THE PROBLEM – Report every line of the records below that contains the word "ready".

Start of DATA FOR THIS TASK

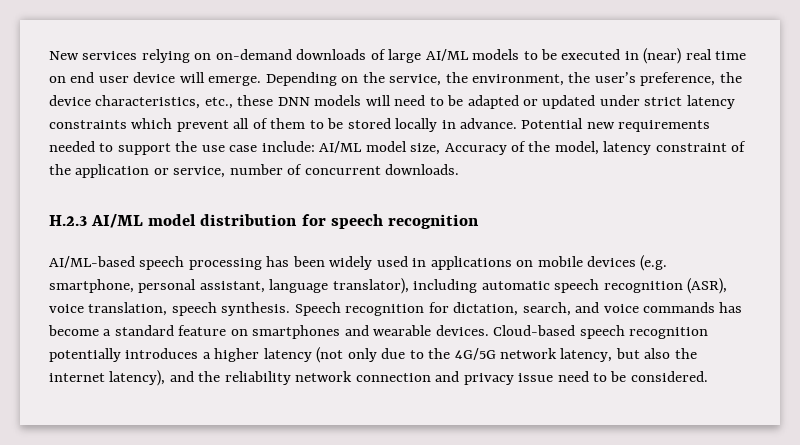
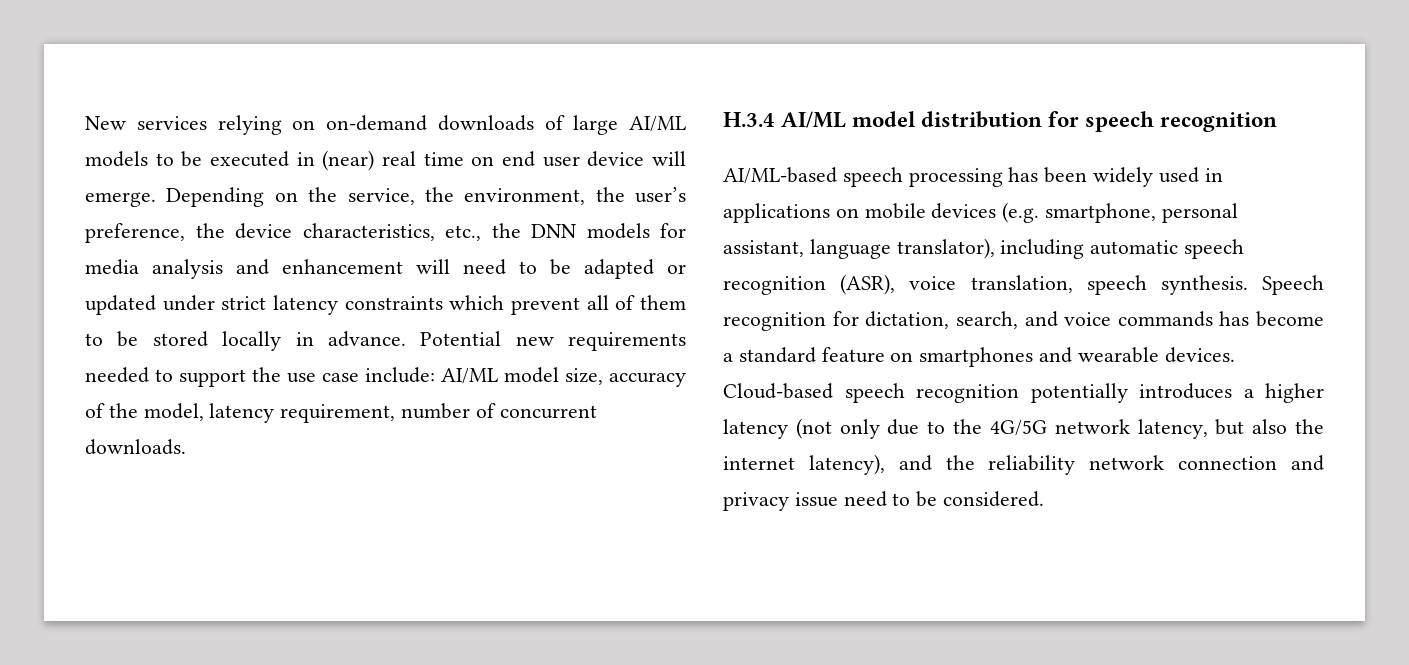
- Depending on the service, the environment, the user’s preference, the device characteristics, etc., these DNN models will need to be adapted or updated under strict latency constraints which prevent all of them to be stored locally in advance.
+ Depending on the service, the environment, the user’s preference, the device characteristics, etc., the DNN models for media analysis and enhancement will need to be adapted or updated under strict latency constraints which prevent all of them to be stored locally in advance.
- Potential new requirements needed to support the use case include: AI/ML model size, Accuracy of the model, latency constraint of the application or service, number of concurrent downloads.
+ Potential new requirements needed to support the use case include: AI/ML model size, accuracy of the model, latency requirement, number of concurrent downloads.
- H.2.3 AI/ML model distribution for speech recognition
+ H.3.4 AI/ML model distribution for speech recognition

End of DATA FOR THIS TASK
Start of DATA FOR THIS TASK

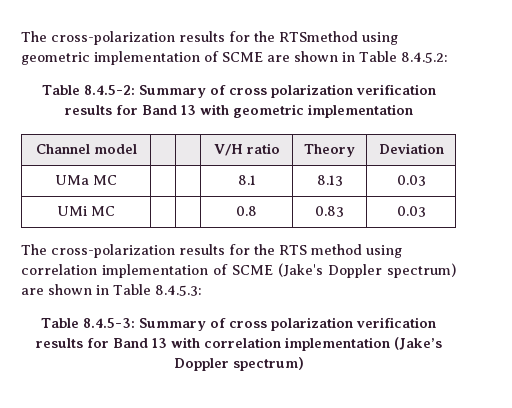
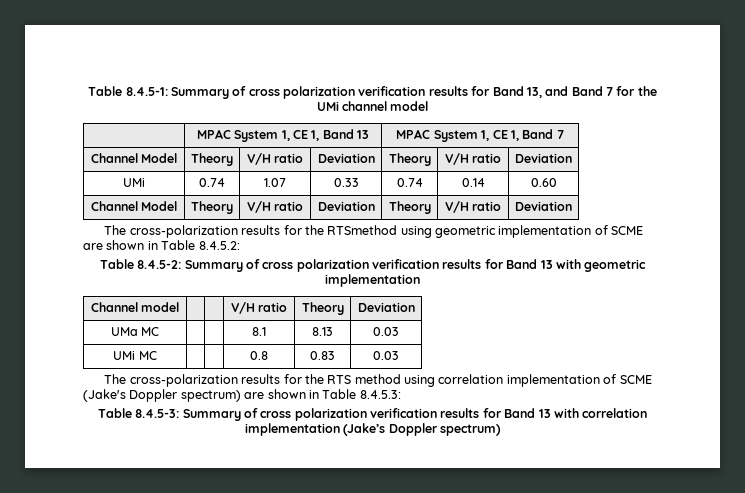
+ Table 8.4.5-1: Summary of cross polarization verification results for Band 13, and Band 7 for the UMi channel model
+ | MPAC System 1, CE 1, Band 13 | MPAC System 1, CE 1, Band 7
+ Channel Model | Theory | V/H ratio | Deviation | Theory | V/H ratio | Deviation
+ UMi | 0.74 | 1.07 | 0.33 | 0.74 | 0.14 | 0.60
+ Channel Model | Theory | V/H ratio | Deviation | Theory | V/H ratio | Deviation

End of DATA FOR THIS TASK
Start of DATA FOR THIS TASK

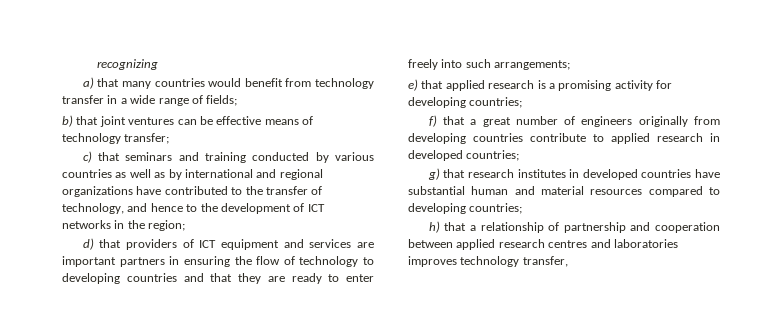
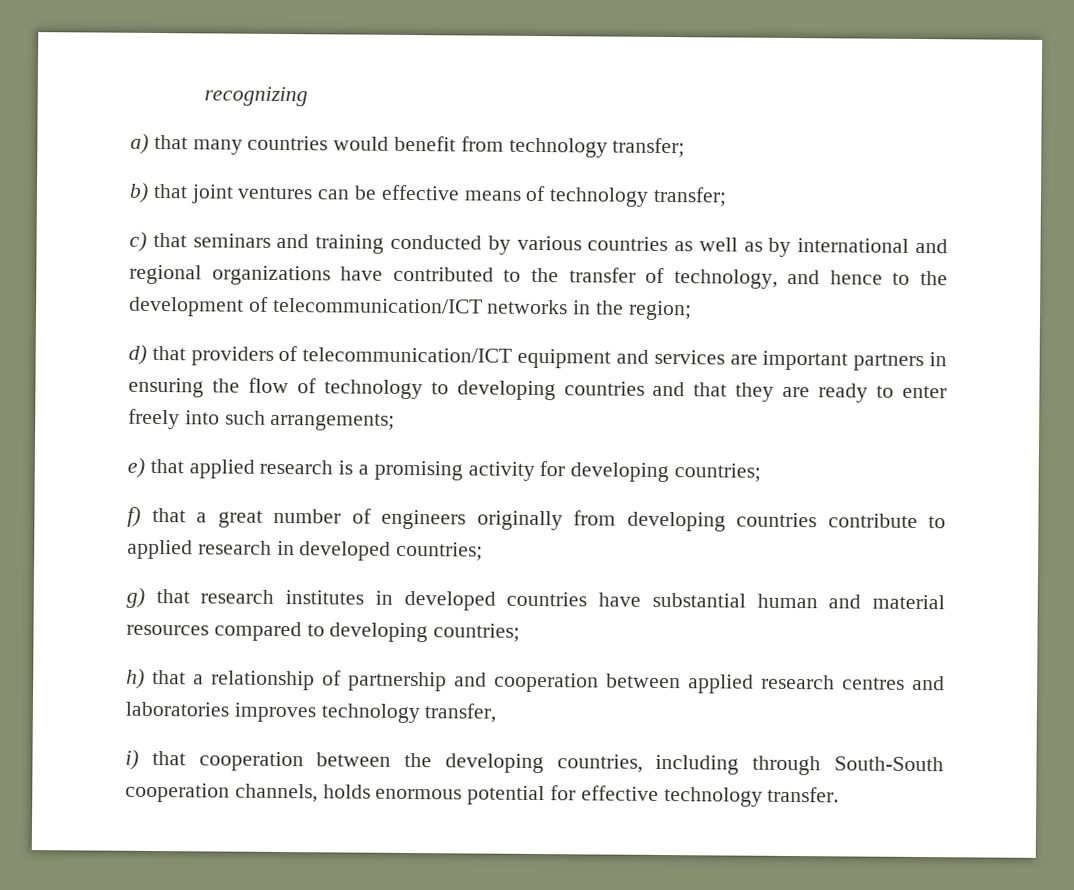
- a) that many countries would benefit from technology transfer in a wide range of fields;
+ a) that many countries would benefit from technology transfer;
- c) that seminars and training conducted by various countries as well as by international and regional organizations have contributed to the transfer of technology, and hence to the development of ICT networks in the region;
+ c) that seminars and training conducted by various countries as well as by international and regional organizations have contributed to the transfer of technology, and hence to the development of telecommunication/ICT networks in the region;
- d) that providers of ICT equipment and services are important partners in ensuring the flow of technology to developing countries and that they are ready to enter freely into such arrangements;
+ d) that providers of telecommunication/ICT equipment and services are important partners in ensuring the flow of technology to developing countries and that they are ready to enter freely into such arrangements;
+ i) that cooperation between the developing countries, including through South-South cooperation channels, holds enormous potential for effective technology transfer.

End of DATA FOR THIS TASK

EXERCISE OUTPUT –
- d) that providers of ICT equipment and services are important partners in ensuring the flow of technology to developing countries and that they are ready to enter freely into such arrangements;
+ d) that providers of telecommunication/ICT equipment and services are important partners in ensuring the flow of technology to developing countries and that they are ready to enter freely into such arrangements;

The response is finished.